「Flameマルウェアも米国とイスラエルが開発」と米紙報道、対イラン攻撃の一環か

米紙Washington Postによると、Flameの開発には米国家安全保障局(NSA)や米中央情報局(CIA)、イスラエル軍が関与。Stuxnetによる破壊活動も計画の一環だった。

» 2012年06月20日 07時56分 公開
[鈴木聖子,ITmedia]

 米紙Washington Postは6月19日、極めて高度な機能を持つマルウェア「Flame」について、イランの核開発計画を遅らせる目的で米国とイスラエルが開発したものだったと報じた。これに先立ちNew York Timesも、両国がマルウェア「Stuxnet」の開発にかかわっていたと伝えている。

 Washington Postは「この問題に詳しい西側当局者」の話として、Flameはイランの核兵器開発妨害を狙ったサイバー攻撃に備え、情報収集のために米国とイスラエルが共同開発したと報道。同マルウェアは密かにイランのコンピュータネットワークのマッピングを行い、イラン当局者のコンピュータを監視して、情報を送り返してくる設計になっていたという。

 同紙によると、Flameの開発には米国家安全保障局(NSA)や米中央情報局(CIA)、イスラエル軍が関与。Stuxnetなどの破壊的なソフトウェアを利用してイランのウラン濃縮施設を機能不全に陥れることも計画の一環だったとされる。
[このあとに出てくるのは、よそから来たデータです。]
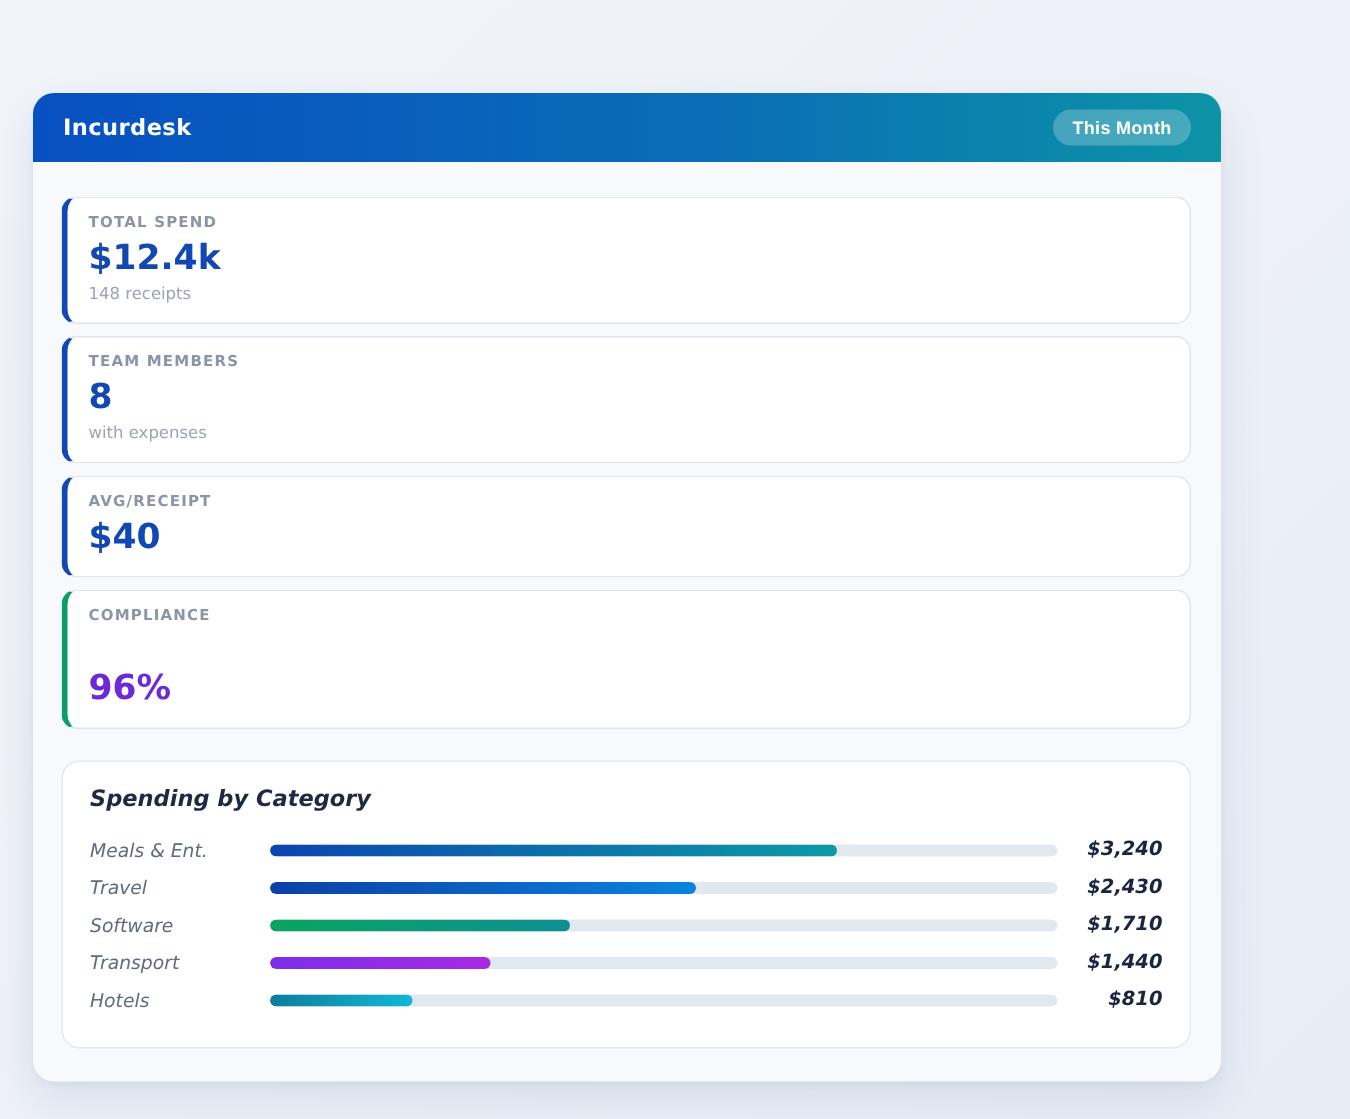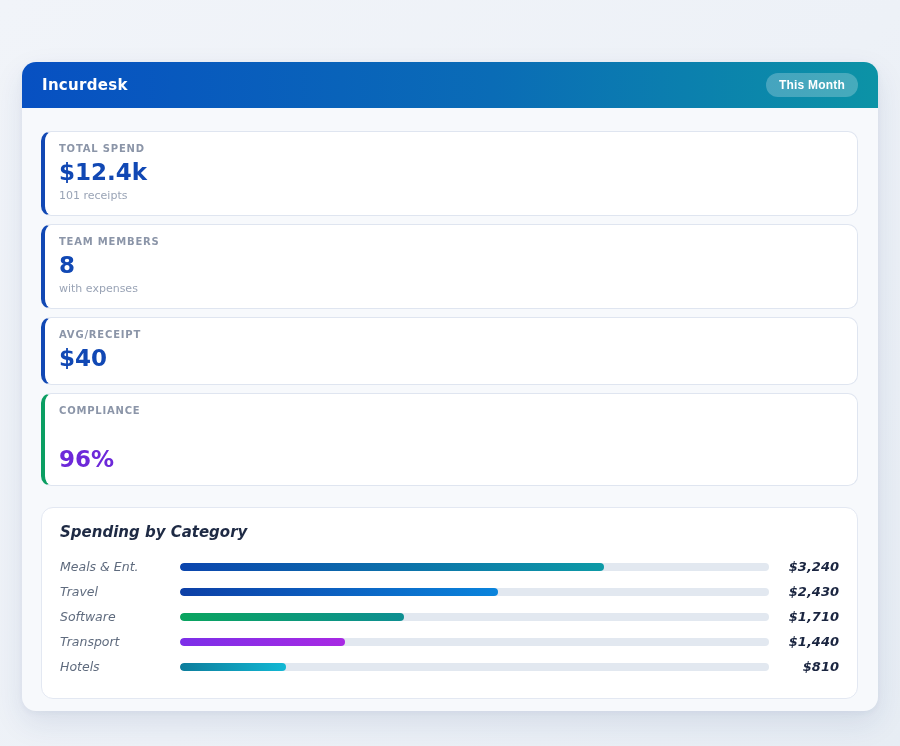"Incurdesk" .panel { width: 856px -> 792px }
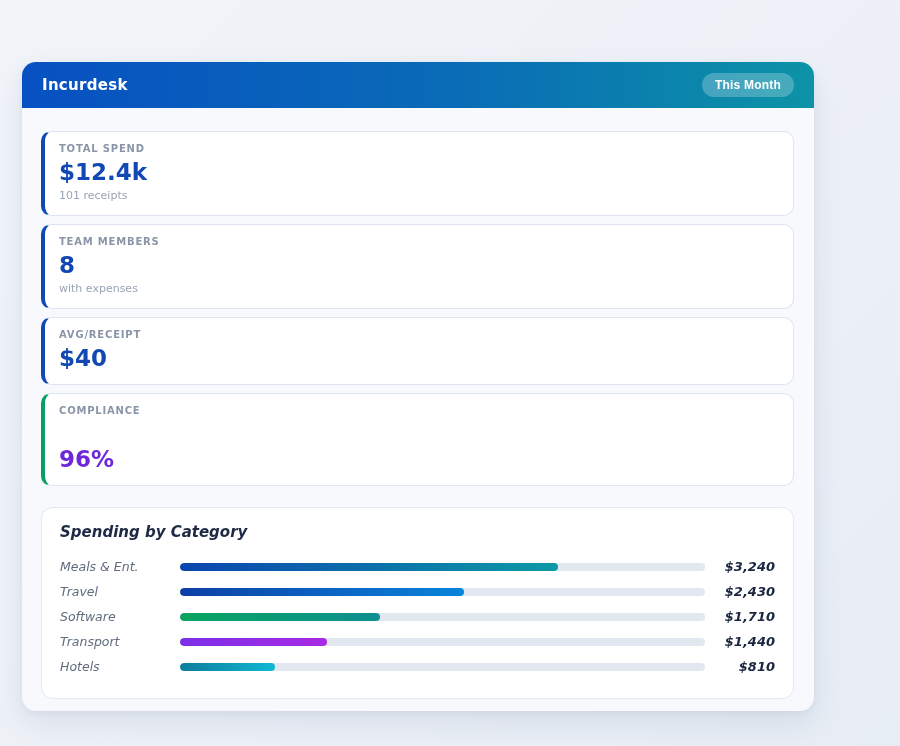"TOTAL SPEND" .panel-body { padding: 23px 20px 12px 19px -> 23px 20px 22px 19px }
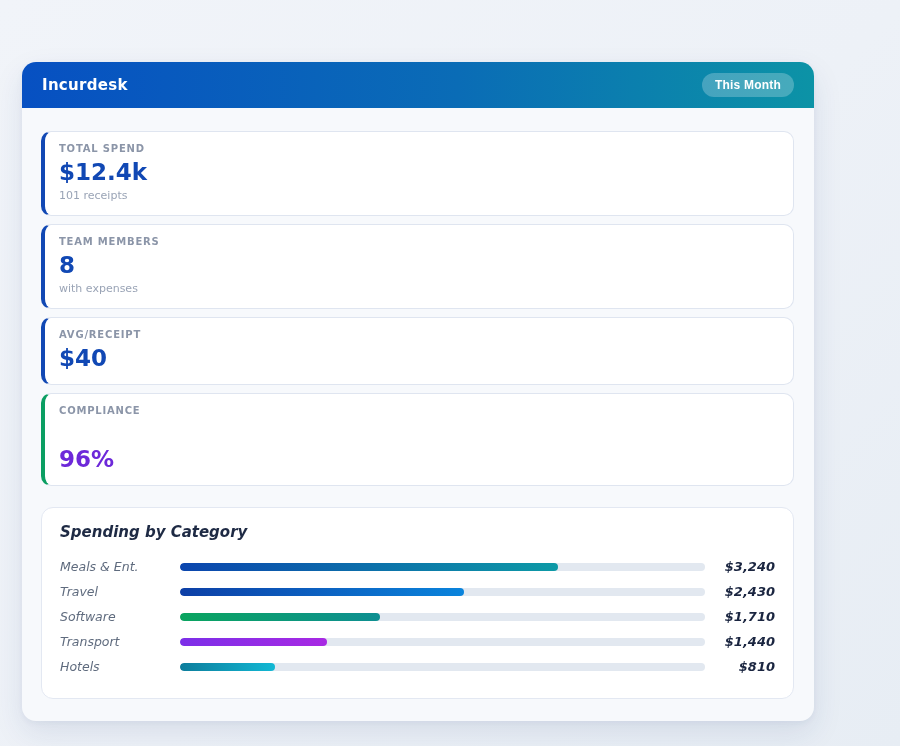"101 receipts" div.stat-sub { text: 101 -> 148 }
 米情報当局の元高官は同紙に対し、FlameとStuxnetはさらに広範な攻撃の構成要素であり、その攻撃は現在も続いていると指摘。「イランの計画に対するサイバーコレクションは、これよりもはるかに先を行っている」と述べている。

 Flameは主にサイバースパイの機能を持つ極めて高度なマルウェアで、各国のセキュリティ企業やイランのセキュリティ機関が最近になって存在を確認。イランの核施設などに対するインフラ攻撃に使用されたStuxnetとの関連も指摘されていた。

 Washington Postは一連の攻撃について、米国が敵国に対して仕掛けた初の本格的なサイバー破壊活動だったようだと伝えている。